▶ **What you need to do**:
The output consists only of the lines from the one with "-20,7 +20,7 @@" through the end of the records, each printed exactly, and contains no pictures.

Web document revisions:

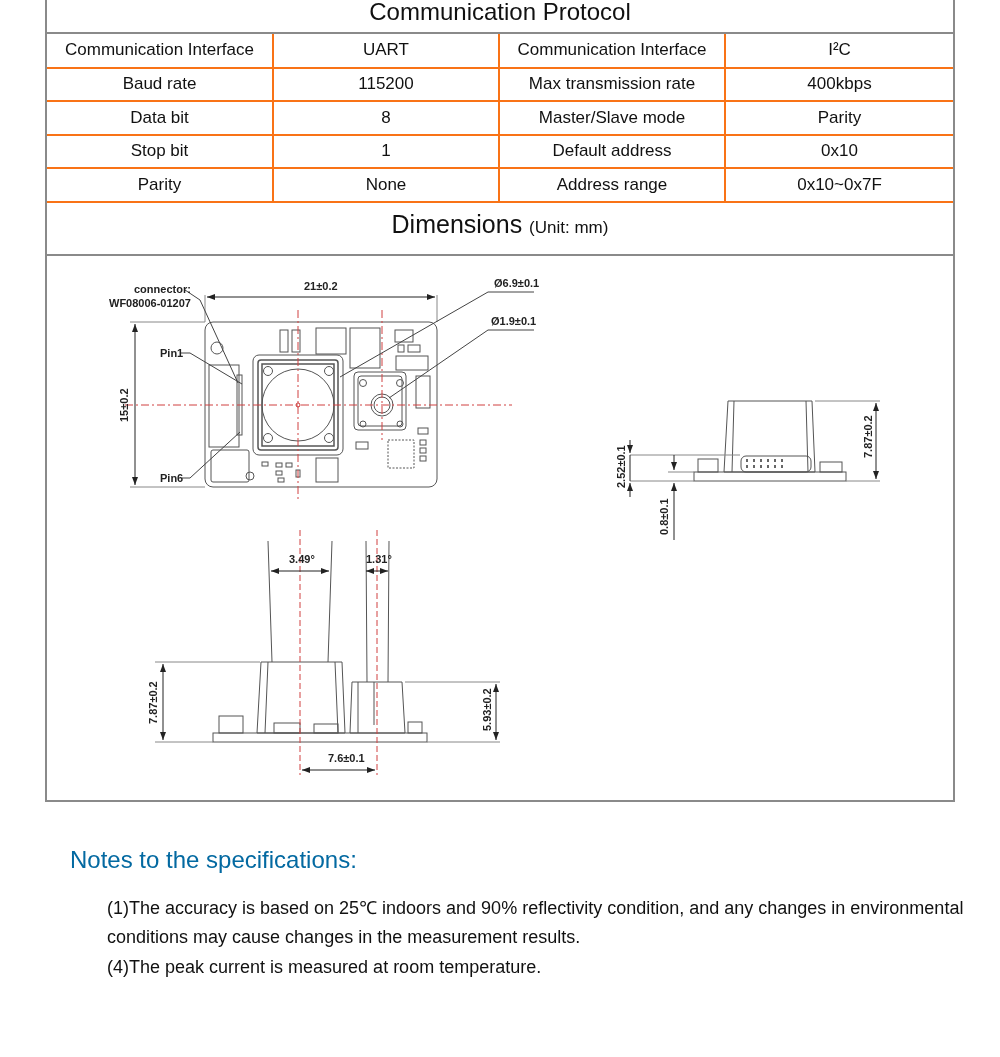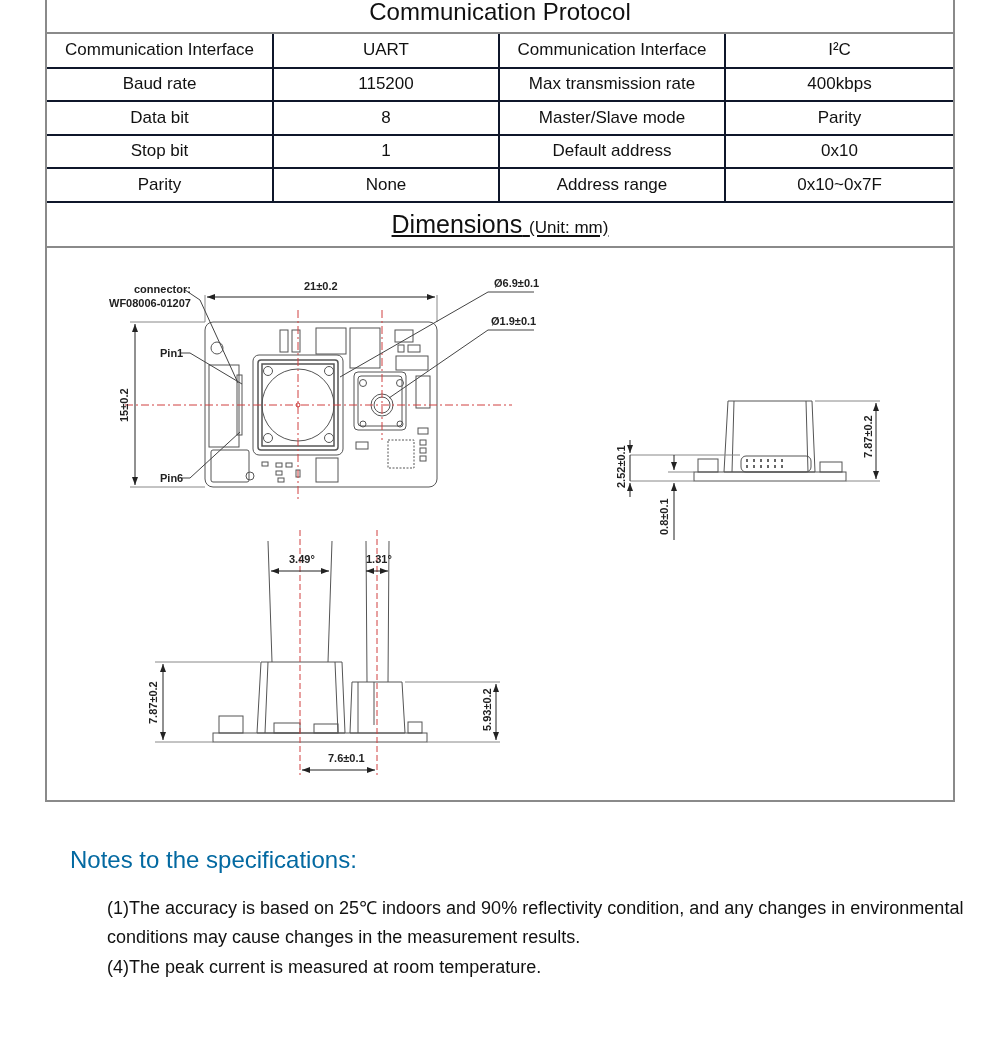--- a/index.html
+++ b/index.html
@@ -20,7 +20,7 @@
       table-layout: fixed;
     }
     table.spec td {
-      border: 2px solid #0f172a; height: 33.5px; text-align: center;
+      border: 2px solid #f97316; height: 33.5px; text-align: center;
       font-size: 17px; color: #111; padding: 0 2px; white-space: nowrap;
     }
     table.spec tr td:first-child { border-left: none; }

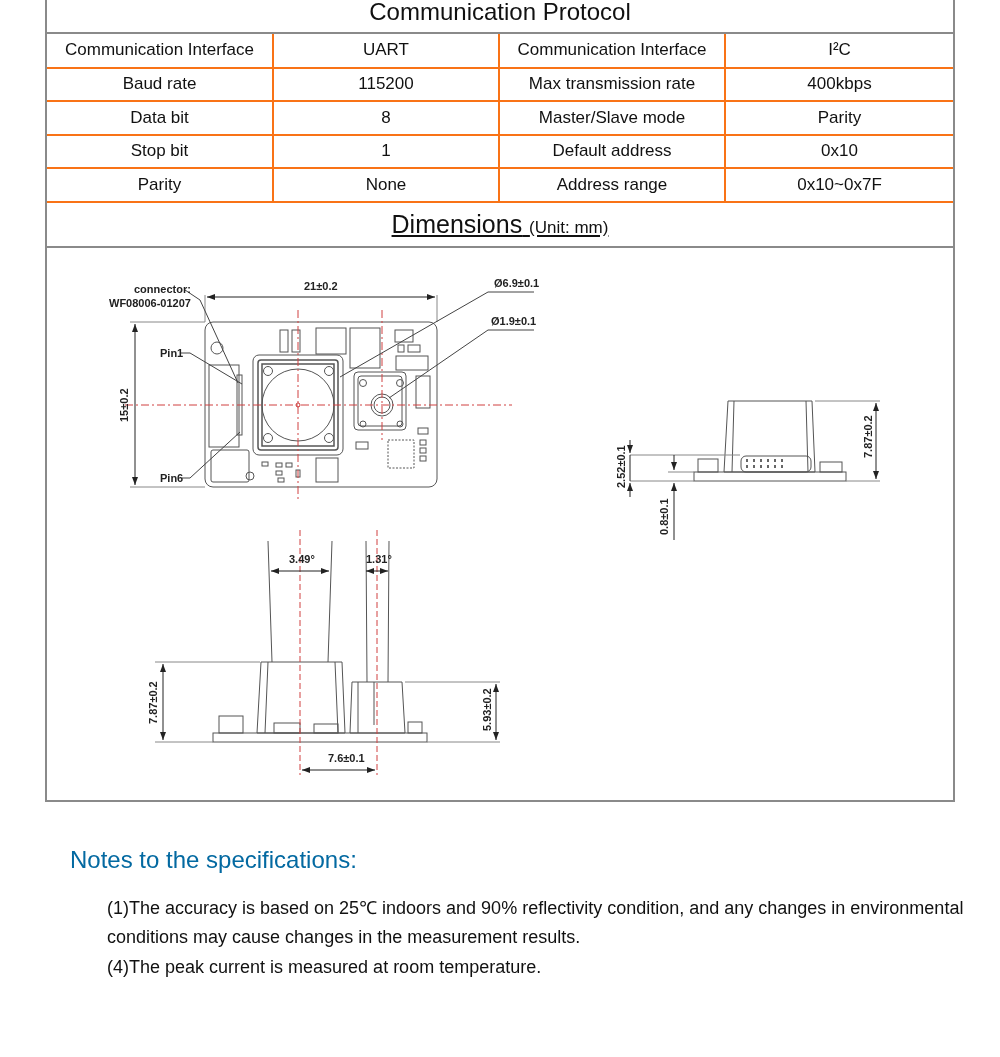--- a/index.html
+++ b/index.html
@@ -27,10 +27,9 @@
     table.spec tr td:last-child { border-right: none; margin-top: 32px; }
     table.spec tr:first-child td { border-top: none; }
     .dim-title {
-      position: absolute; left: 0; top: 204px; width: 906px; height: 46px;
+      position: absolute; left: 0; top: 204px; width: 906px; height: 54px;
       text-align: center; line-height: 44px; font-size: 25px; color: #111;
       border-bottom: 2px solid #8a8a8a;
-      text-decoration: underline;
     }
     .dim-title .unit { font-size: 17px; }
     .drawing { position: absolute; left: 0; top: 0; width: 1000px; height: 810px; pointer-events: none; }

▶ **Response below**:
@@ -20,7 +20,7 @@
       table-layout: fixed;
     }
     table.spec td {
-      border: 2px solid #0f172a; height: 33.5px; text-align: center;
+      border: 2px solid #f97316; height: 33.5px; text-align: center;
       font-size: 17px; color: #111; padding: 0 2px; white-space: nowrap;
     }
     table.spec tr td:first-child { border-left: none; }

--- a/index.html
+++ b/index.html
@@ -27,10 +27,9 @@
     table.spec tr td:last-child { border-right: none; margin-top: 32px; }
     table.spec tr:first-child td { border-top: none; }
     .dim-title {
-      position: absolute; left: 0; top: 204px; width: 906px; height: 46px;
+      position: absolute; left: 0; top: 204px; width: 906px; height: 54px;
       text-align: center; line-height: 44px; font-size: 25px; color: #111;
       border-bottom: 2px solid #8a8a8a;
-      text-decoration: underline;
     }
     .dim-title .unit { font-size: 17px; }
     .drawing { position: absolute; left: 0; top: 0; width: 1000px; height: 810px; pointer-events: none; }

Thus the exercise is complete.